Based on our findings, we propose the following future studies. First, we suggest that appropriate beam-specific margins be designed to mitigate range errors introduced by lateral target misalignment, similar to the approach of Park et al. (2012), but also including motion margins needed to cover the deforming tissue during respiration (Graeff et al., 2012). To investigate this, we briefly repeated part of our study using beam-specific, robust (range-proof) margins and, indeed, found some improvements to the median target coverage for Patient #1, which appeared to persist for treatment simulated at 1 and 2 weeks after treatment planning (cf. Supplementary Data). However, this improvement did not exist for all scenarios of respiratory period and starting phase, which indicates that margins alone will likely not provide a comprehensive solution due to persisting interplay effect in the target. Nonetheless, we speculate the ideal field margins could be a “center-of-mass ITV,” which covers any range changes (i.e., changes in radiological depth of the target boundary) and lateral deformations for all motion states, specifically considering the deviations in the center-of-mass frame and likewise using the center of mass as the beam tracking target centerpoint. Such a center-of-mass ITV concept could also be used with motion detection systems that directly determine the tumor location, instead of surrogate detection. Thus, lateral beam tracking parameters could be determined in real time and would not need to rely on a planning 4DCT. The remaining issue of range tracking might still be addressed using vectors derived from a planning 4DCT or, alternatively, range tracking might be abandoned entirely, which might also achieve acceptable target dose coverage (Lüchtenborg, 2011), especially when multiple beam angles are used. In addition, based on the findings of van de Water et al. (2009), we expect that rescanning combined with beam tracking will offer improved robustness.
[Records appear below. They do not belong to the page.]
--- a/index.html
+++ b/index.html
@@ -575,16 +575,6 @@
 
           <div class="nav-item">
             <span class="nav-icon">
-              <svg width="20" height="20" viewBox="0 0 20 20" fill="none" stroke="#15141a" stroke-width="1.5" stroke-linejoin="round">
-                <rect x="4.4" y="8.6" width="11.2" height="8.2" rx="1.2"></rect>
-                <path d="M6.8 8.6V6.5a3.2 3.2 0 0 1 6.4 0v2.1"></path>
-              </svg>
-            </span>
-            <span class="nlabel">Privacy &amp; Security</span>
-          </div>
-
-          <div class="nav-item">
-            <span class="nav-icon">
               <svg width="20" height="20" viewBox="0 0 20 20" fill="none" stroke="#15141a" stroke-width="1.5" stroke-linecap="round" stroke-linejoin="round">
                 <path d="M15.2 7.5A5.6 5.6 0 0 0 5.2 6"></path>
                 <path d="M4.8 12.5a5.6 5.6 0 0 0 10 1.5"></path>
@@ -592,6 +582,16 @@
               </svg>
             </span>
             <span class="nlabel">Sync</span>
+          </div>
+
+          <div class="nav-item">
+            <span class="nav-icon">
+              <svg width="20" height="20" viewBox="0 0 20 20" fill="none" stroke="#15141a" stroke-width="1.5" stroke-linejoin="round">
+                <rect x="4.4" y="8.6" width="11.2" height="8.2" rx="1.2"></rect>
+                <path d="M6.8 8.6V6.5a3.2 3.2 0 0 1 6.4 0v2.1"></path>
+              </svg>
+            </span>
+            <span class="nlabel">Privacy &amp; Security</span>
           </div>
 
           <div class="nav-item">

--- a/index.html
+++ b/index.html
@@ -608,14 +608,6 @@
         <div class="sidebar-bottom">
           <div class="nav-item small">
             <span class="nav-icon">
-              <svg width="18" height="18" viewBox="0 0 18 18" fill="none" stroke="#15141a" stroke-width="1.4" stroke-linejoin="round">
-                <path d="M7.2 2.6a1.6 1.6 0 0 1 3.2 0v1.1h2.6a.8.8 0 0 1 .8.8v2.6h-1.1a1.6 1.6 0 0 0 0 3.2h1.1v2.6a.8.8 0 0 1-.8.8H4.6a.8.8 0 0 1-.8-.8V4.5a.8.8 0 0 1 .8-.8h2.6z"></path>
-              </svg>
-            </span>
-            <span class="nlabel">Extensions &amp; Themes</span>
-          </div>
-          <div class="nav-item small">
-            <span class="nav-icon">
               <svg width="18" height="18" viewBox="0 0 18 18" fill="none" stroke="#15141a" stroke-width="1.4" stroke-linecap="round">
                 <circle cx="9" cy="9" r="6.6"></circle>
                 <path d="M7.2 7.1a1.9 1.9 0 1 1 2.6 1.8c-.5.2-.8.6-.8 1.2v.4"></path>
Strategies to improve robustness have already been developed for both photon therapy (Bortfeld et al., 2008; Unkelbach et al., 2009) and particle therapy (Unkelbach, 2007; Pflugfelder et al., 2008; Chen et al., 2012; Liu et al., 2012). Many of these strategies incorporated uncertainties in plan optimization to improve probability of tumor control in the presence of patient setup uncertainty, though, to our knowledge, do not yet explicitly address organ motion for particle therapy. Theoretically, robust 4D optimization could be used to optimize particle numbers that are both optimal for all motion states and robust to motion uncertainties, which would be beneficial, since, for this beam tracking approach, it is unknown prior to treatment in which motion state a pencil beam will be irradiated.

In summary, we developed a new method to model the impact of motion uncertainties for scanned ion beam tracking and implemented our work in a 4D research treatment planning system. We quantified the sensitivity of target dose to several uncertainties present in scanned carbon ion beam tracking for moving tumors using both mathematical phantom studies and retrospective lung cancer patient studies. Our results provide a better understanding of the importance of each of these uncertainties for beam tracking with scanned carbon ions.